◆ **Entries supplied**:
⁂

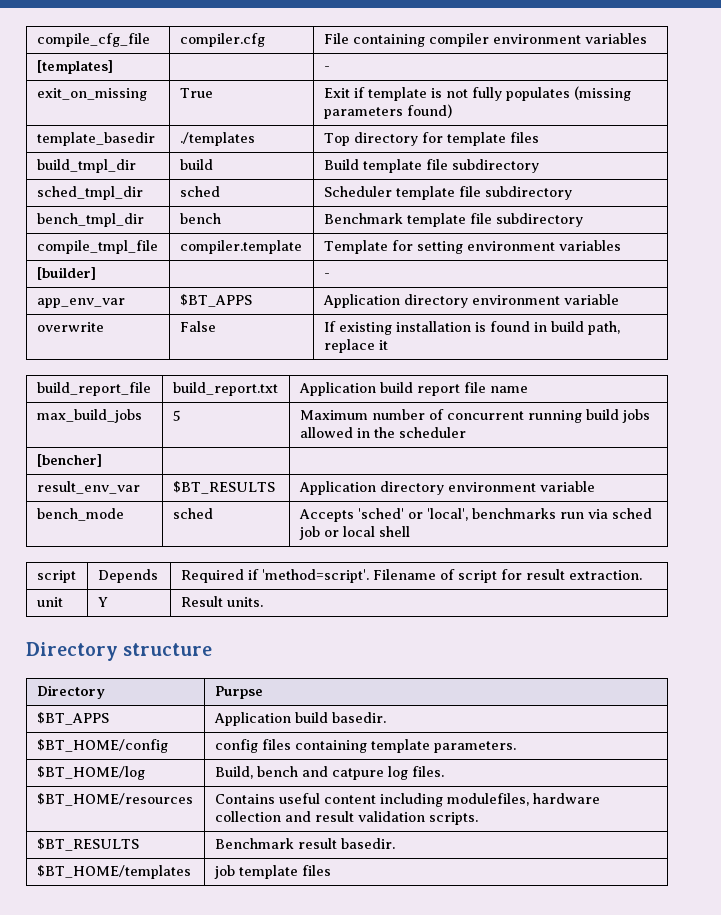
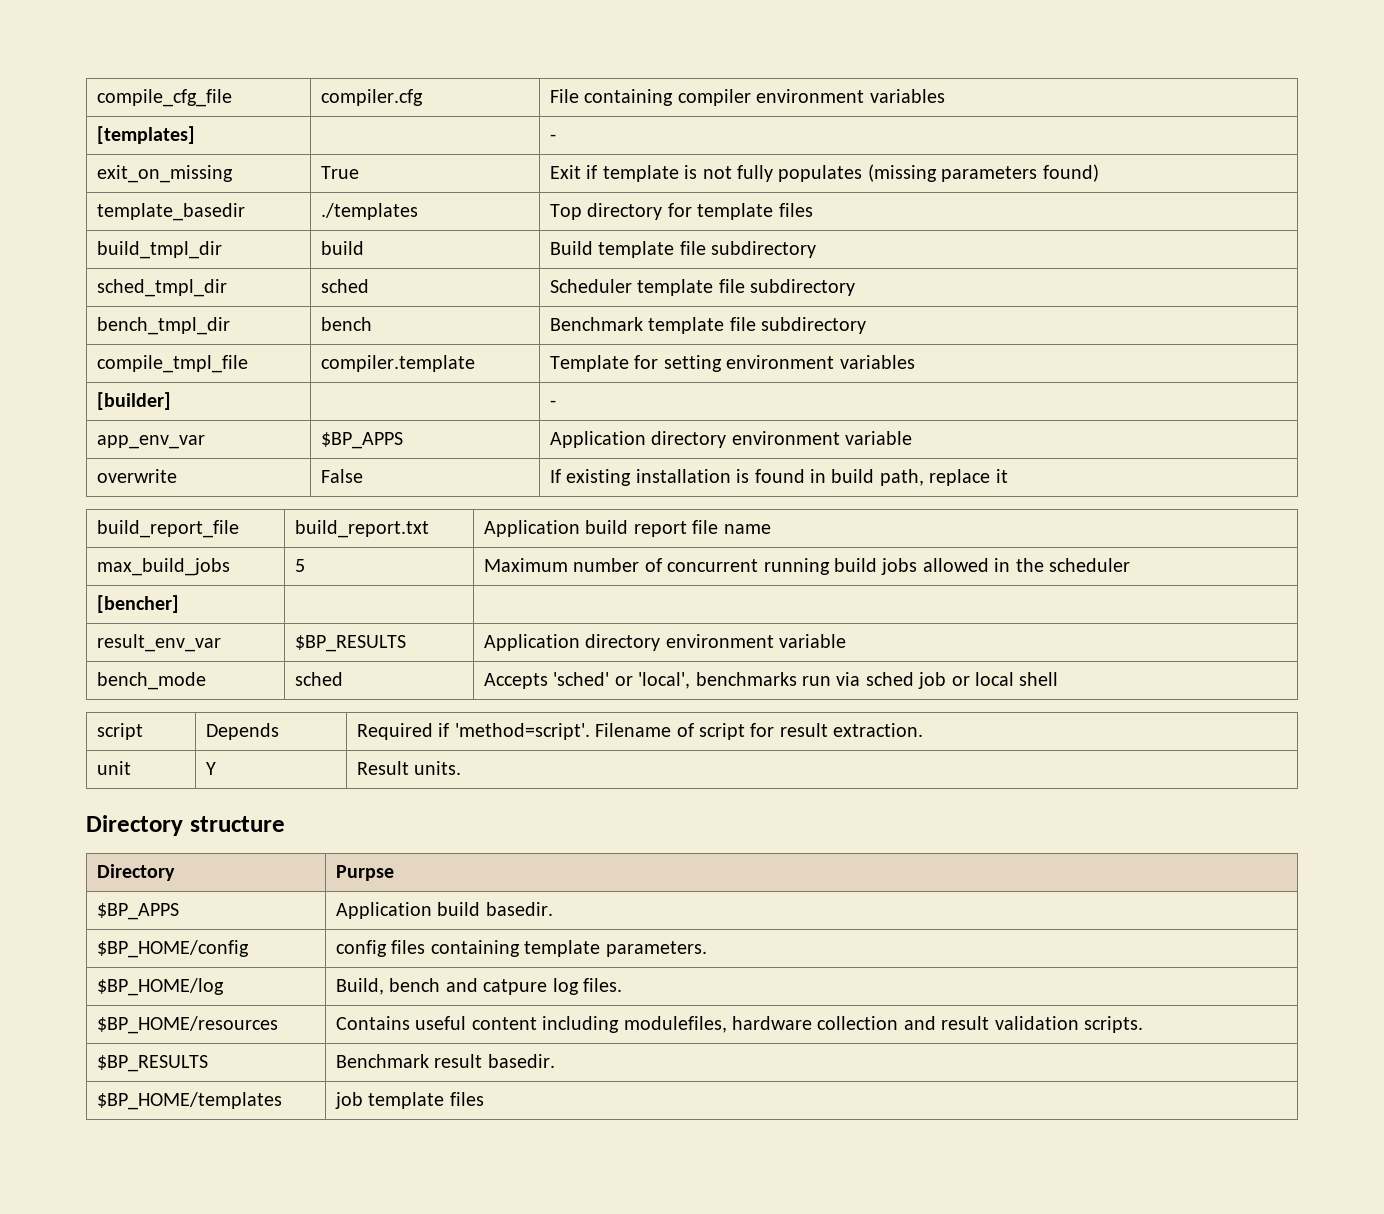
[179,294,252,307] $BT_APPS -> [321,432,404,449] $BP_APPS
[172,481,275,494] $BT_RESULTS -> [295,635,407,652] $BP_RESULTS
[36,712,109,725] $BT_APPS -> [97,903,180,920] $BP_APPS
[36,739,168,753] $BT_HOME/config -> [97,940,250,958] $BP_HOME/config
[36,766,145,780] $BT_HOME/log -> [97,978,225,996] $BP_HOME/log
[36,793,193,806] $BT_HOME/resources -> [97,1016,279,1034] $BP_HOME/resources
[36,838,139,851] $BT_RESULTS -> [97,1055,209,1072] $BP_RESULTS
[36,865,191,879] $BT_HOME/templates -> [97,1092,283,1110] $BP_HOME/templates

⁂

◆ **What you have to do**:
An exact copy of all the records is required, with the pictures omitted.

◆ **Answer box**:
[179,294,252,307] $BT_APPS -> [321,432,404,449] $BP_APPS
[172,481,275,494] $BT_RESULTS -> [295,635,407,652] $BP_RESULTS
[36,712,109,725] $BT_APPS -> [97,903,180,920] $BP_APPS
[36,739,168,753] $BT_HOME/config -> [97,940,250,958] $BP_HOME/config
[36,766,145,780] $BT_HOME/log -> [97,978,225,996] $BP_HOME/log
[36,793,193,806] $BT_HOME/resources -> [97,1016,279,1034] $BP_HOME/resources
[36,838,139,851] $BT_RESULTS -> [97,1055,209,1072] $BP_RESULTS
[36,865,191,879] $BT_HOME/templates -> [97,1092,283,1110] $BP_HOME/templates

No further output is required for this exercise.